(Web page edit records)
━━━

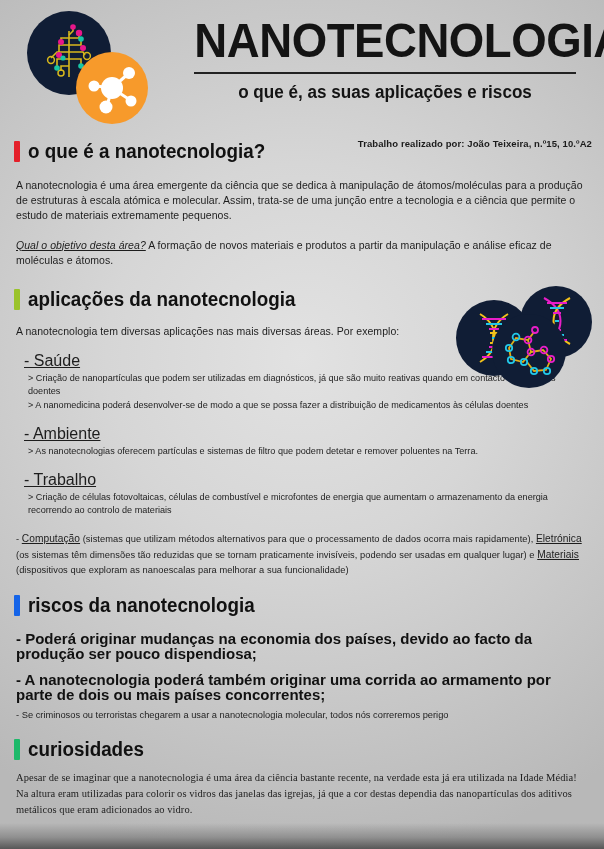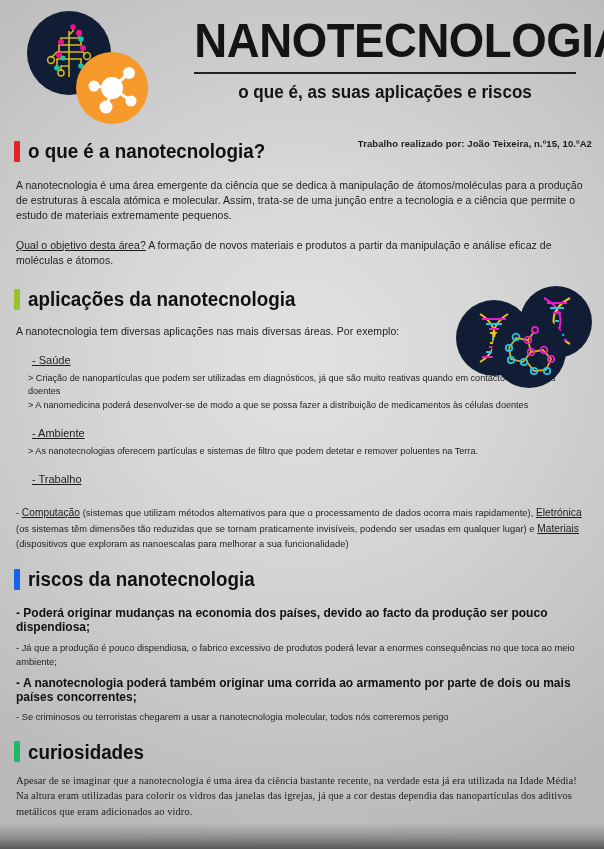"Qual o objetivo desta área?" .i { font-style: none -> italic }
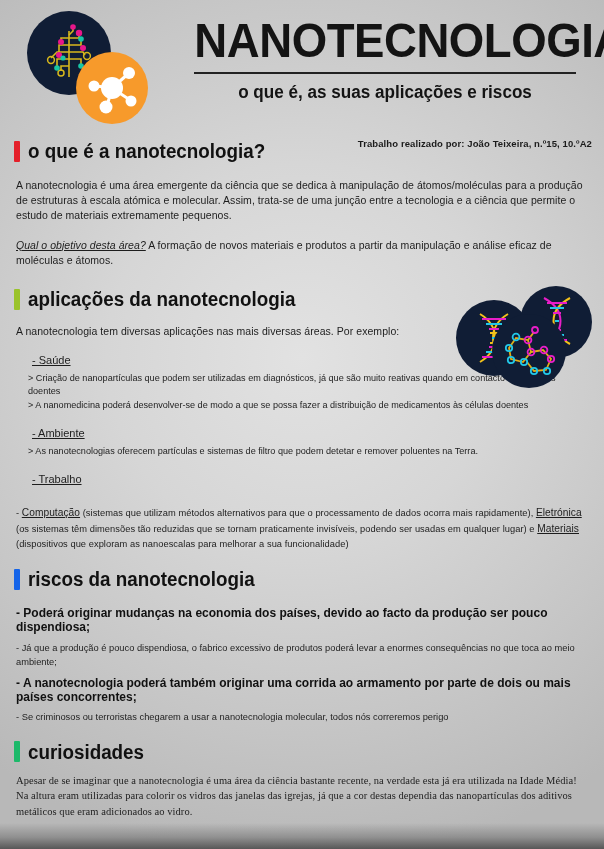"- Saúde" .cat { font-size: 11px -> 16px; margin: 0 32px -> 0 24px }
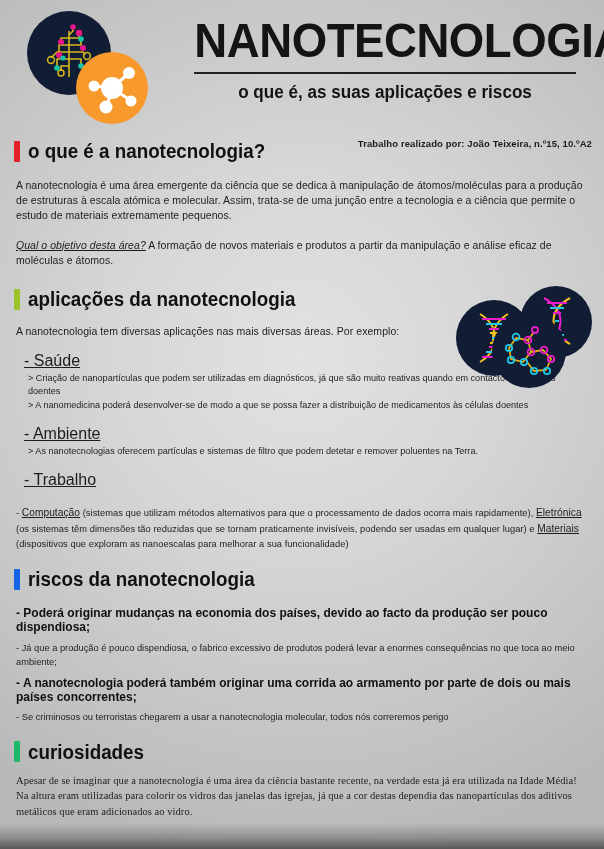"> Criação de células fotovoltaicas," div.bullet { html: none -> <div>&gt; Criação de células fotovoltaicas, células de combustível e microfontes de energia que aumentam o armazenamento da energia recorrendo ao controlo de materiais</div> }
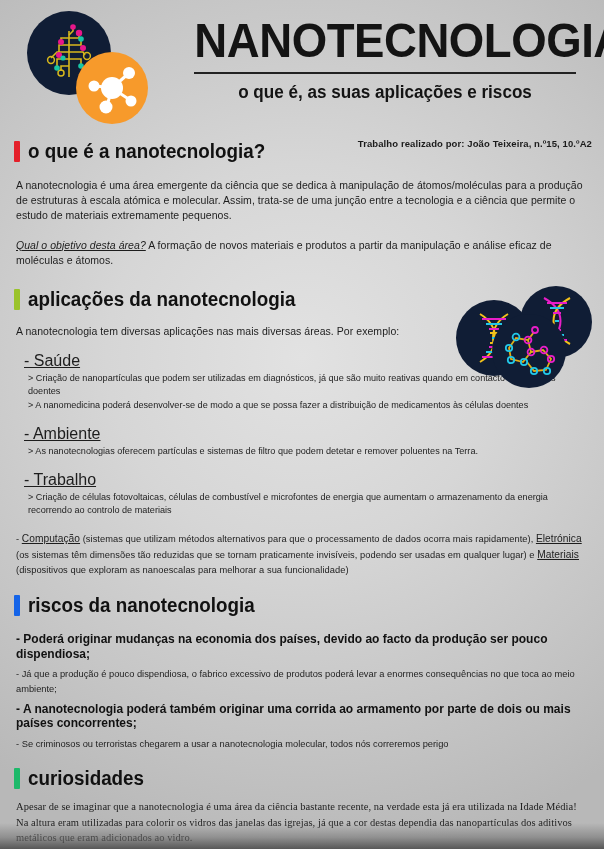"- Poderá originar mudanças na" .dash.bold { font-size: 12px -> 15px }
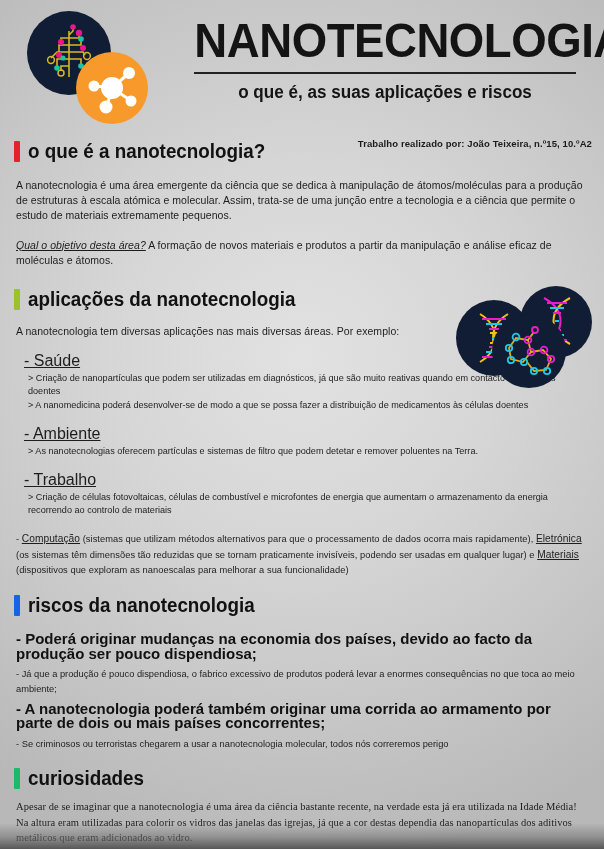"- Já que a produção" div.dash { html: <div>- Já que a produção é pouco dispendiosa, o fabrico excessivo de produtos poderá levar a enormes consequências no que toca ao meio ambiente;</div> -> none }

━━━

Problem details: What you return must match the records line for line, with the pictures left out.

Task solution:
"Qual o objetivo desta área?" .i { font-style: none -> italic }
"- Saúde" .cat { font-size: 11px -> 16px; margin: 0 32px -> 0 24px }
"> Criação de células fotovoltaicas," div.bullet { html: none -> <div>&gt; Criação de células fotovoltaicas, células de combustível e microfontes de energia que aumentam o armazenamento da energia recorrendo ao controlo de materiais</div> }
"- Poderá originar mudanças na" .dash.bold { font-size: 12px -> 15px }
"- Já que a produção" div.dash { html: <div>- Já que a produção é pouco dispendiosa, o fabrico excessivo de produtos poderá levar a enormes consequências no que toca ao meio ambiente;</div> -> none }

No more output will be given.